A 70 YRS OLD FEMALE WITH ALTERED SENSORIUM

 This is an online e-log book to discuss our patient de-identified health data shared after taking his / her / guardian's signed informed consent. Here we discuss our individual patients' problems through a series of inputs from the available global online community of experts with an aim to solve those patients' clinical problems with collective current best evidence-based information.

This E blog also reflects my patient-centered online learning portfolio and your valuable input in the comment box is welcome.

I have been given this case to solve in an attempt to understand the topic of " patient clinical data analysis" to develop my competency in reading and comprehending clinical data including history, clinical findings, investigations, and coming up with diagnosis and treatment plans. is an online e-log book to discuss our patient's de-identified health data shared after taking his / her / guardians' signed informed consent. Here we discuss our individual patients' problems through a series of inputs from the available global online community of experts with an aim to solve those patients' clinical problems with collective current best evidence-based information.

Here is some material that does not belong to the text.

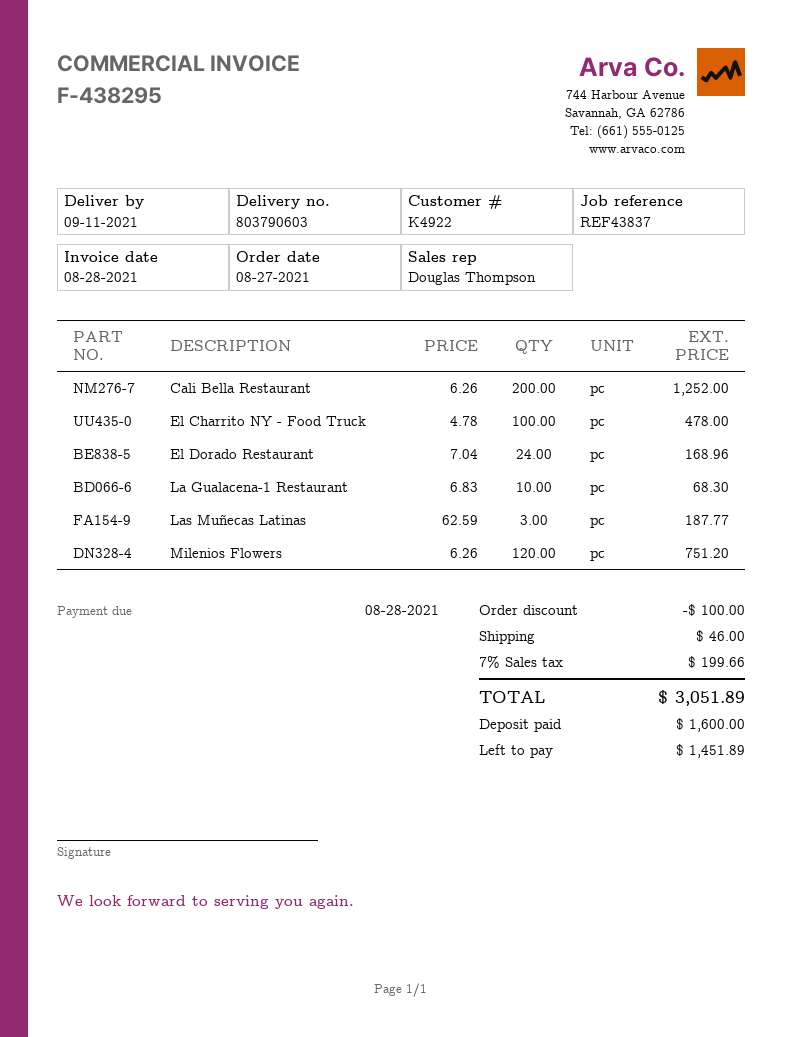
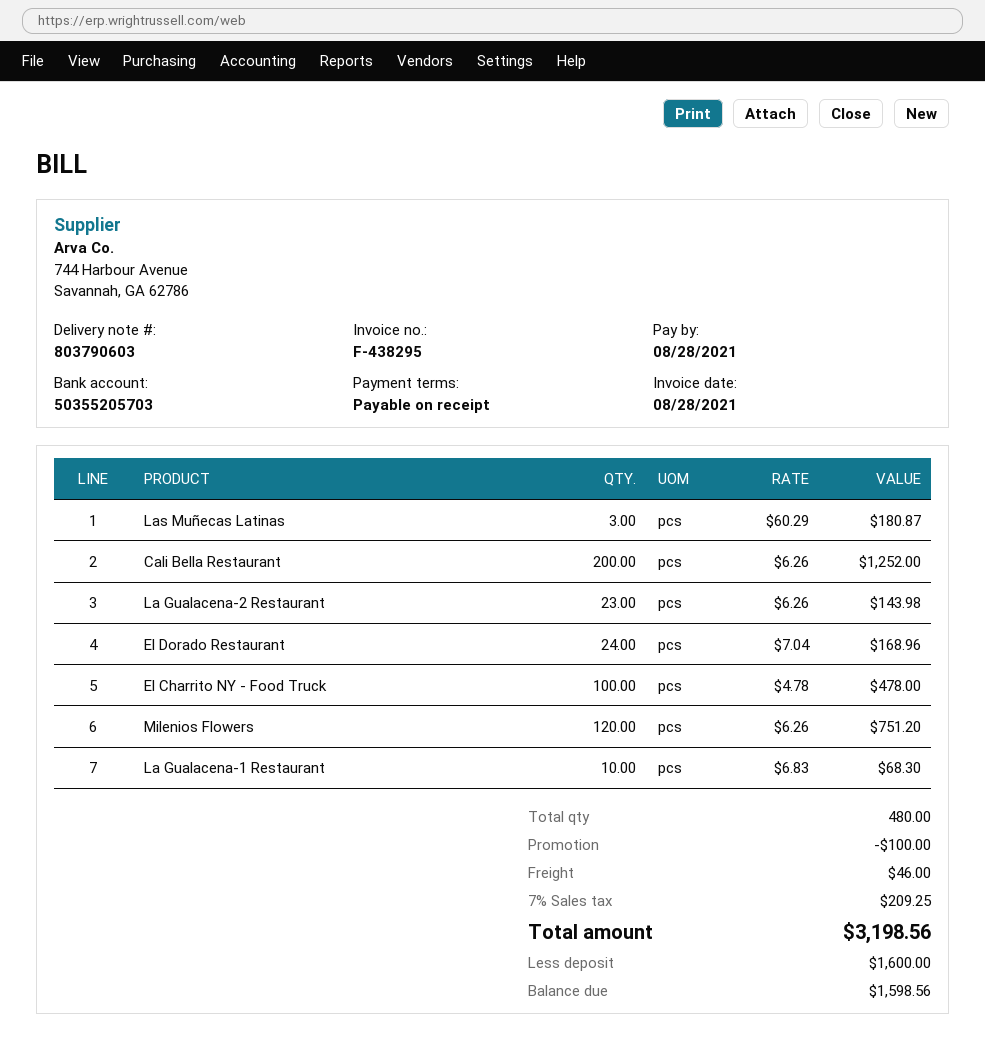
Las Muñecas Latinas: 3 x 62.59 = 187.77 -> 3 x 60.29 = 180.87
La Gualacena-2 Restaurant: none -> 23 x 6.26 = 143.98
tax: 7% = 199.66 -> 7% = 209.25
total: 3051.89 -> 3198.56
balance: 1451.89 -> 1598.56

               CASE REPORT 

A 70 yrs old female patient who is a homemaker was brought to casualty with c/o ;

Altered sensorium since yesterday morning (10/8/23)

HISTORY OF PRESENT ILLNESS :

Patient was apparently asymptomatic till yesterday morning back, then she had h/o altered sensorium after ingestion of OHA (TAB. GLIMI M1), after taking tablet she had her breakfast and after 1hr , she developed altered sensorium , then they called a local doctor to home for checkup , got her GRBS checked which was 30 mg/dl for which 25%dextrose was infused , patient’s sensorium improved.

She had h/o similar complaints again in the afternoon , her GRBS was 32 mg/dl, for which 25%dextrose was infused and was taken to the hospital and she had 2 episodes of hypoglycaemia.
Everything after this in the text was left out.